===== The data =====

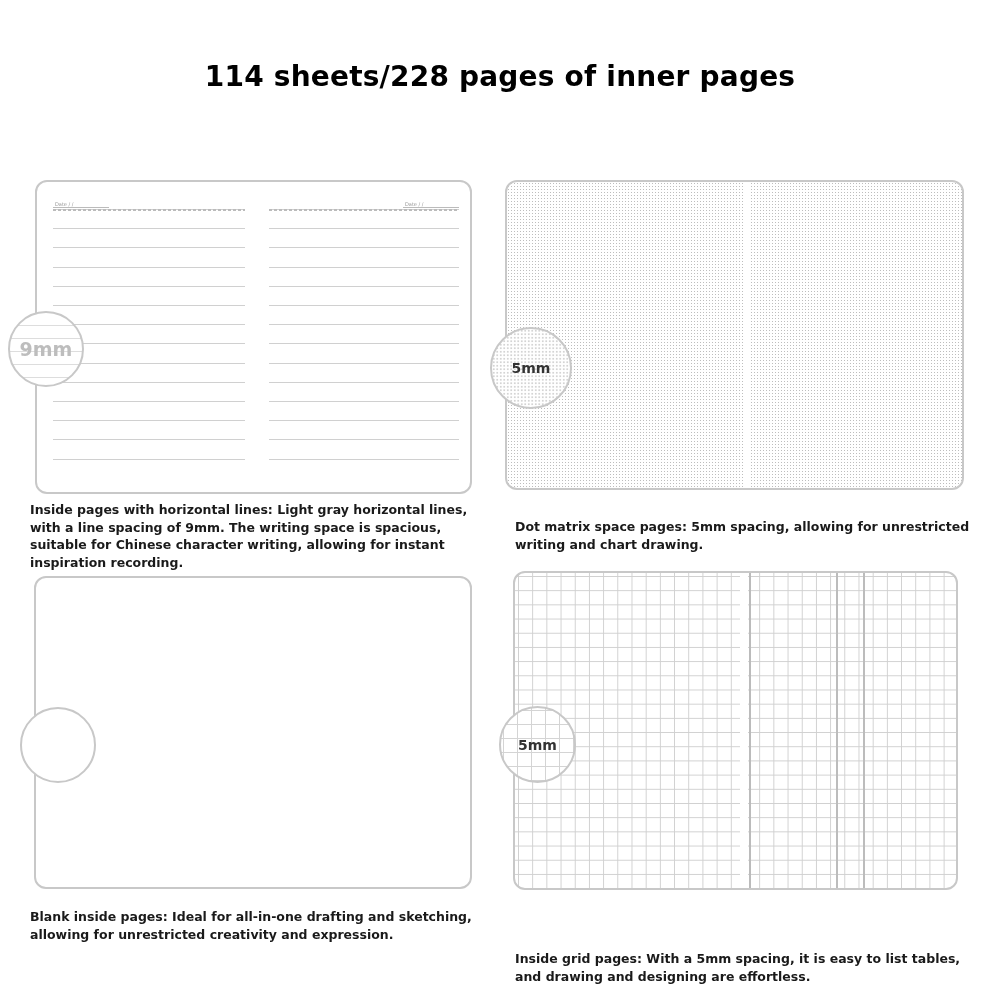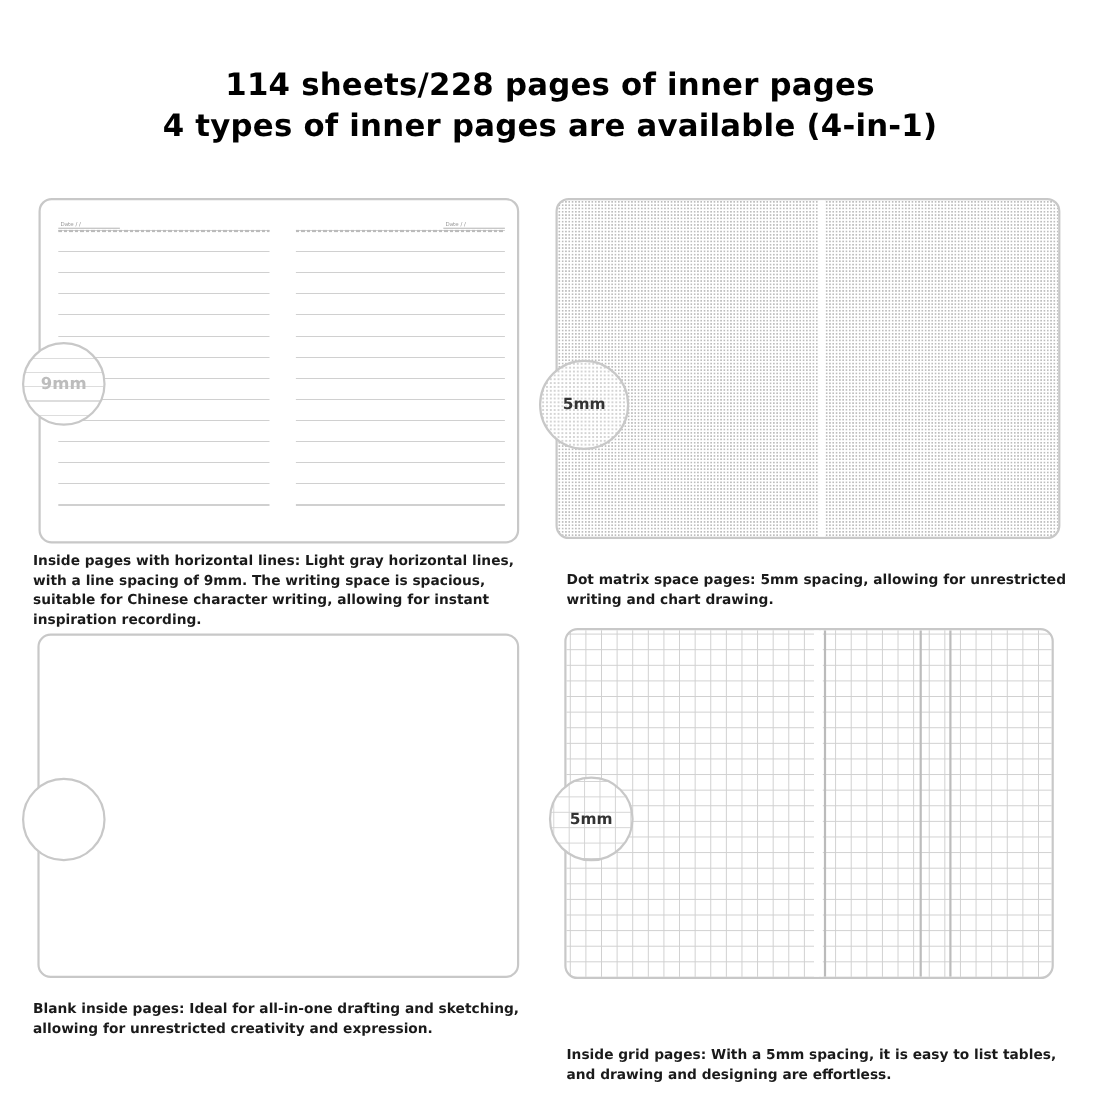--- a/index.html
+++ b/index.html
@@ -69,7 +69,6 @@
 
 <div class="title">
   <div>114 sheets/228 pages of inner pages</div>
-  <div>4 types of inner pages are available (4-in-1)</div>
 </div>
 
 <div class="panel lined">

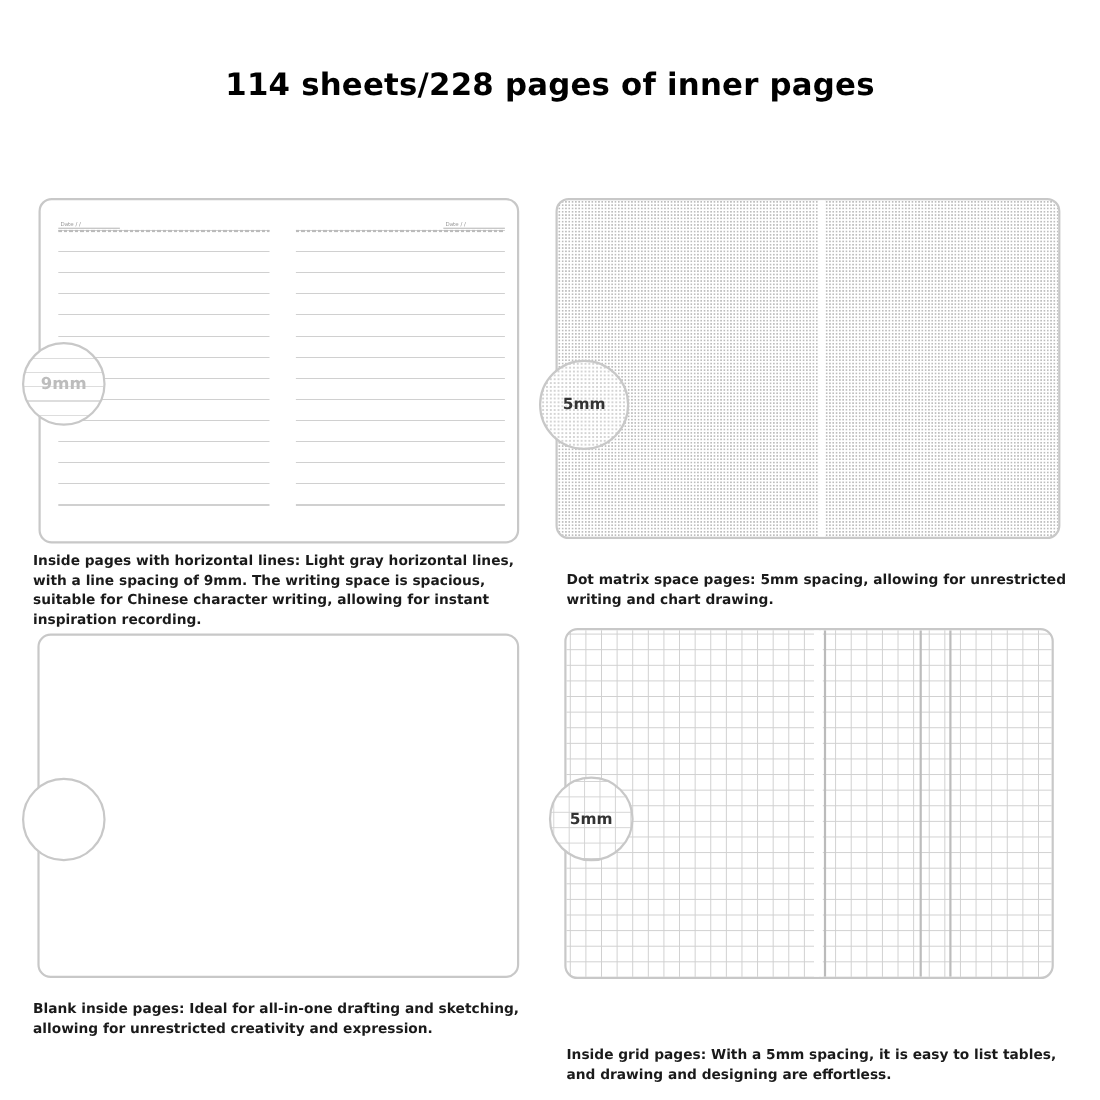--- a/index.html
+++ b/index.html
@@ -24,8 +24,8 @@
     background-image: repeating-linear-gradient(to bottom, #d0d0d0 0px, #d0d0d0 1px, transparent 1px, transparent 19.2px); }
   .lined .rules::before { content: ""; position: absolute; left: 0; right: 0; top: 0; height: 2px;
     background: repeating-linear-gradient(to right, #bbb 0 3px, transparent 3px 5px); }
-  .lens-9 { left: 20px; top: 311px; width: 76px; height: 76px; background:
-    repeating-linear-gradient(to bottom, #fff 0px, #fff 12px, #ddd 12px, #ddd 13px); color: #bdbdbd; font-size: 15px; }
+  .lens-9 { left: 8px; top: 311px; width: 76px; height: 76px; background:
+    repeating-linear-gradient(to bottom, #fff 0px, #fff 12px, #ddd 12px, #ddd 13px); color: #bdbdbd; font-size: 19px; }
 
   
   .dot { left: 505px; top: 180px; width: 459px; height: 310px;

=====

(Activity): Find "#bdbdbd; font-size: 15px;" in the entries above, then repeat its line and all lines after it exactly, down to the last line.

(Response for this exercise):
-    repeating-linear-gradient(to bottom, #fff 0px, #fff 12px, #ddd 12px, #ddd 13px); color: #bdbdbd; font-size: 15px; }
+  .lens-9 { left: 8px; top: 311px; width: 76px; height: 76px; background:
+    repeating-linear-gradient(to bottom, #fff 0px, #fff 12px, #ddd 12px, #ddd 13px); color: #bdbdbd; font-size: 19px; }
 
   
   .dot { left: 505px; top: 180px; width: 459px; height: 310px;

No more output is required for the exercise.